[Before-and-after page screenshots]

^^^^^^^^^^^^^^^^

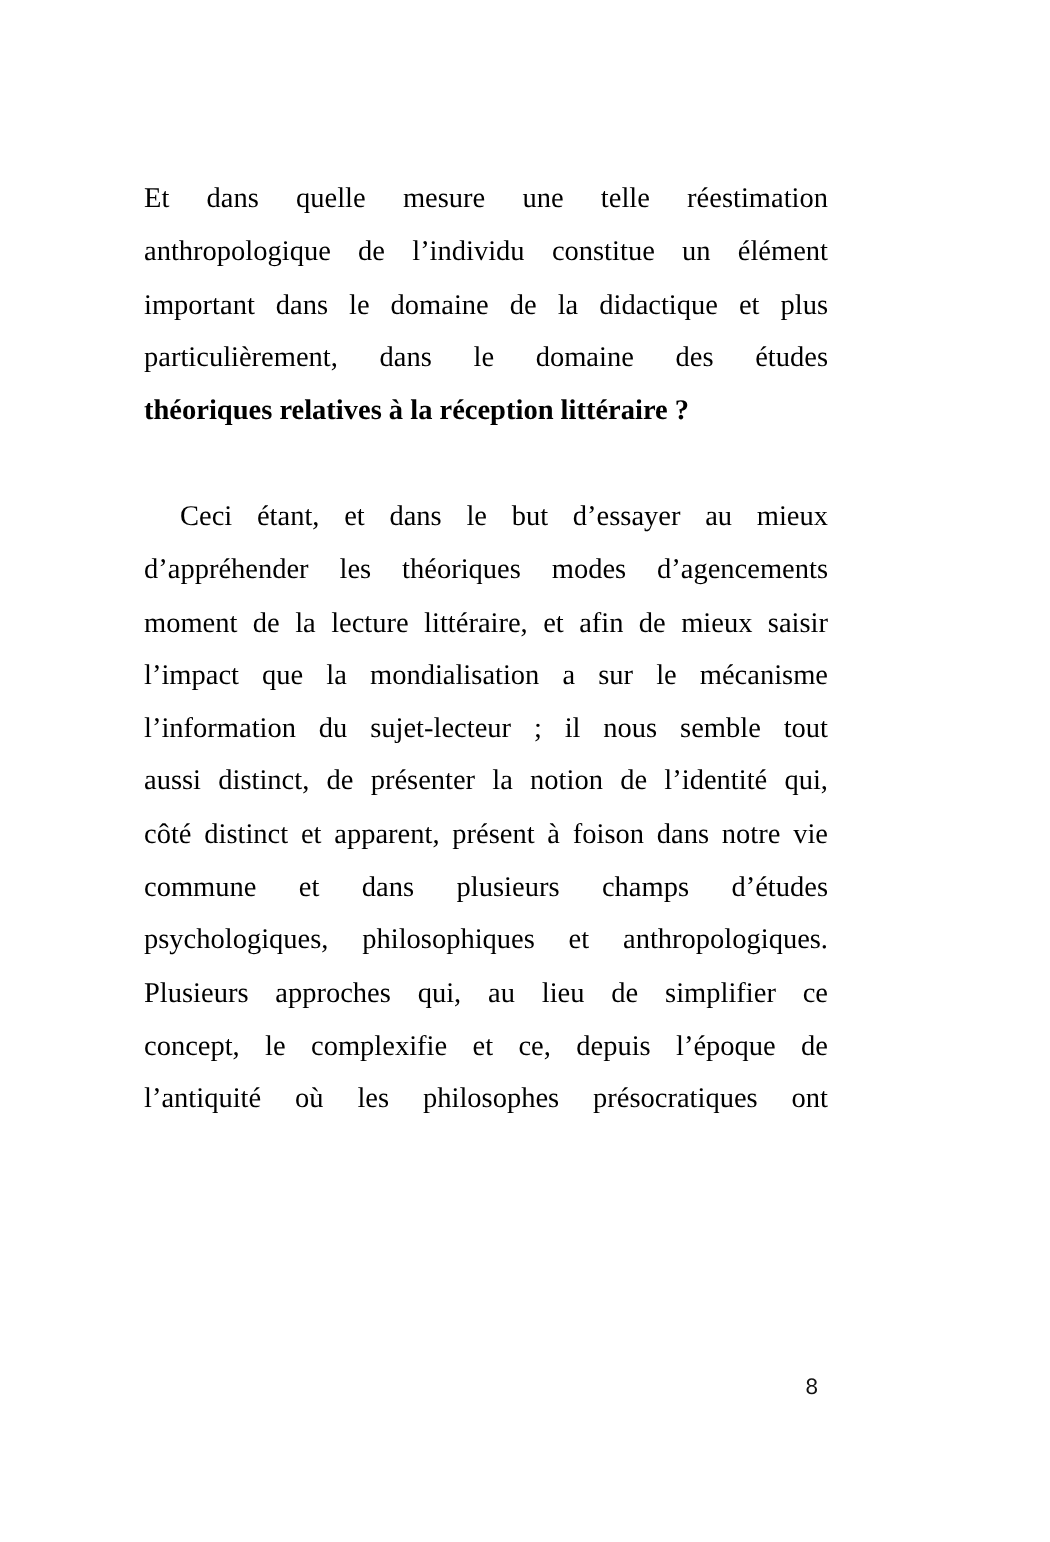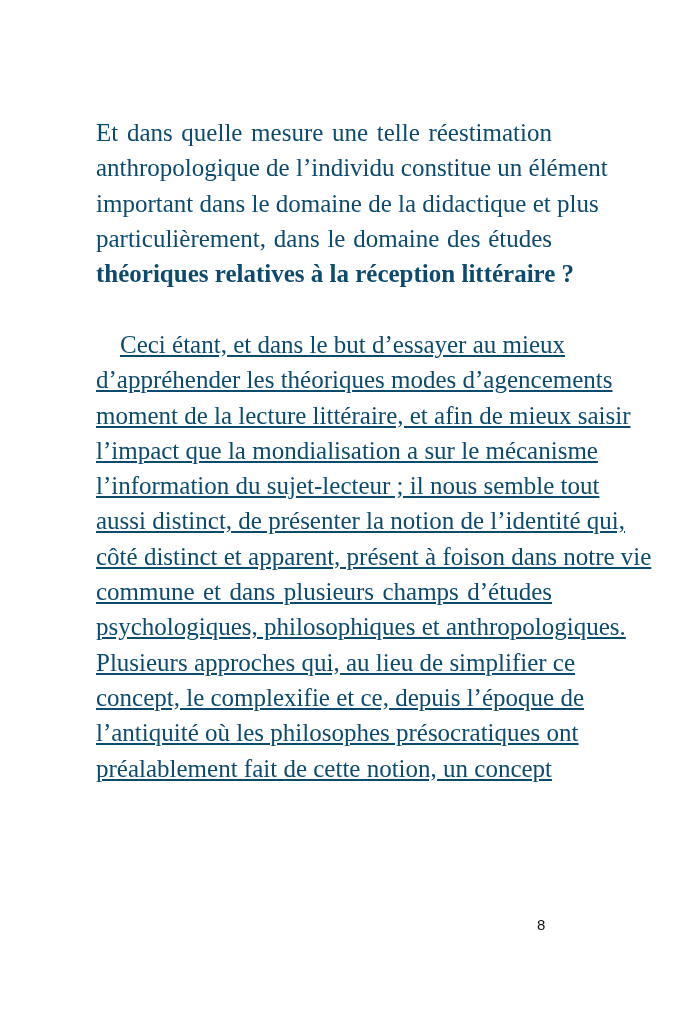--- a/index.html
+++ b/index.html
@@ -8,7 +8,7 @@
     .text-block {
       position: absolute; left: 96px; width: 456px;
       font-family: "Liberation Serif", serif;
-      font-size: 25px; line-height: 35.3px; color: #0c4a6e;
+      font-size: 19px; line-height: 35.3px; color: #000000;
     }
     .line { display: block; height: 35.3px; white-space: nowrap; text-align: justify; text-align-last: justify; }
     .line.last { text-align-last: left; font-weight: bold; }

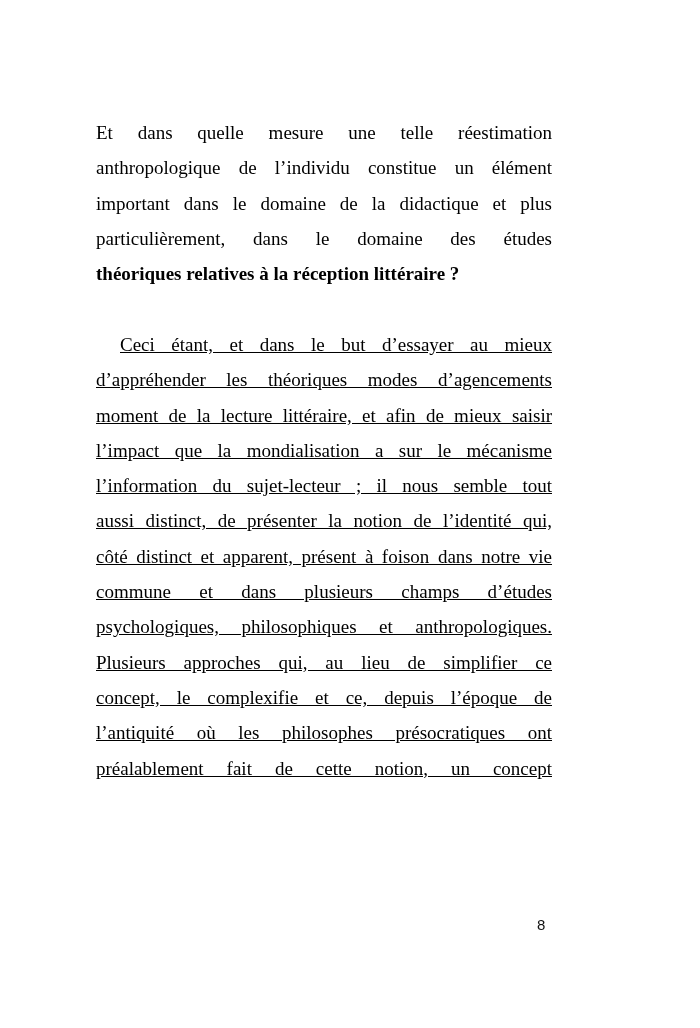--- a/index.html
+++ b/index.html
@@ -14,7 +14,7 @@
     .line.last { text-align-last: left; font-weight: bold; }
     .indent { padding-left: 24px; }
     #p1 { top: 115px; }
-    #p2 { top: 327px; text-decoration: underline; }
+    #p2 { top: 327px; }
     .page-number {
       position: absolute; left: 537px; top: 916px;
       font-family: "Liberation Sans", sans-serif; font-size: 15px; color: #111;

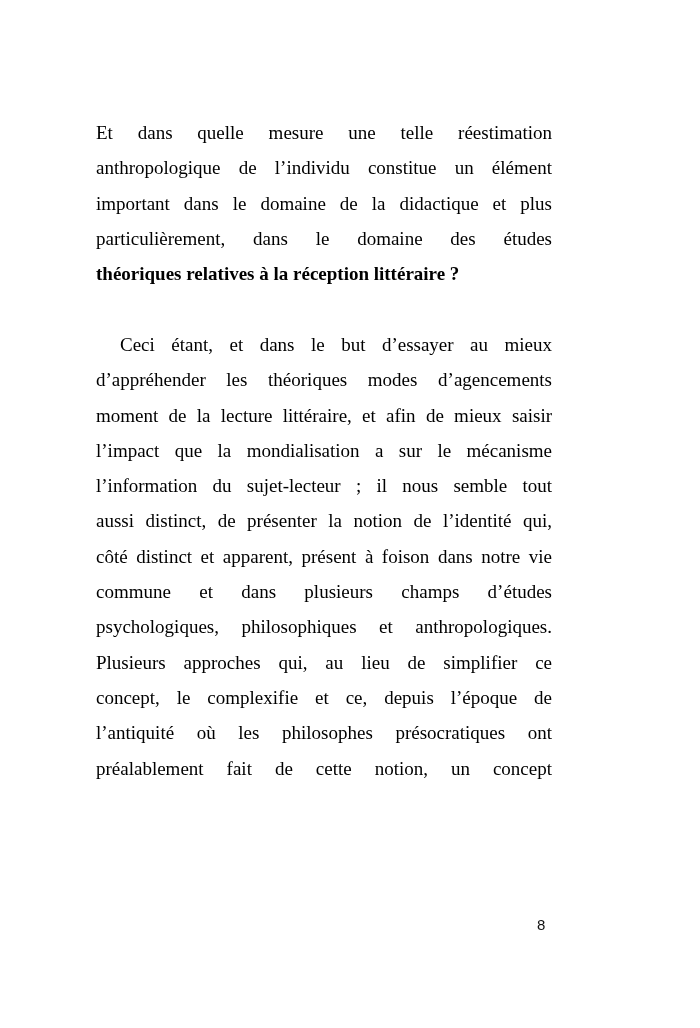--- a/index.html
+++ b/index.html
@@ -45,7 +45,6 @@
     <span class="line">Plusieurs approches qui, au lieu de simplifier ce</span>
     <span class="line">concept, le complexifie et ce, depuis l’époque de</span>
     <span class="line">l’antiquité où les philosophes présocratiques ont</span>
-    <span class="line">préalablement fait de cette notion, un concept</span>
   </div>
 
   <div class="page-number">8</div>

^^^^^^^^^^^^^^^^

• Work item: Starting at the line that has "35.3px; color: #0c4a6e;" and ending at the line that has "block; height: 35.3px;", please write out the lines above exactly, leaving out all others.

• Exercise output:
-      font-size: 25px; line-height: 35.3px; color: #0c4a6e;
+      font-size: 19px; line-height: 35.3px; color: #000000;
     }
     .line { display: block; height: 35.3px; white-space: nowrap; text-align: justify; text-align-last: justify; }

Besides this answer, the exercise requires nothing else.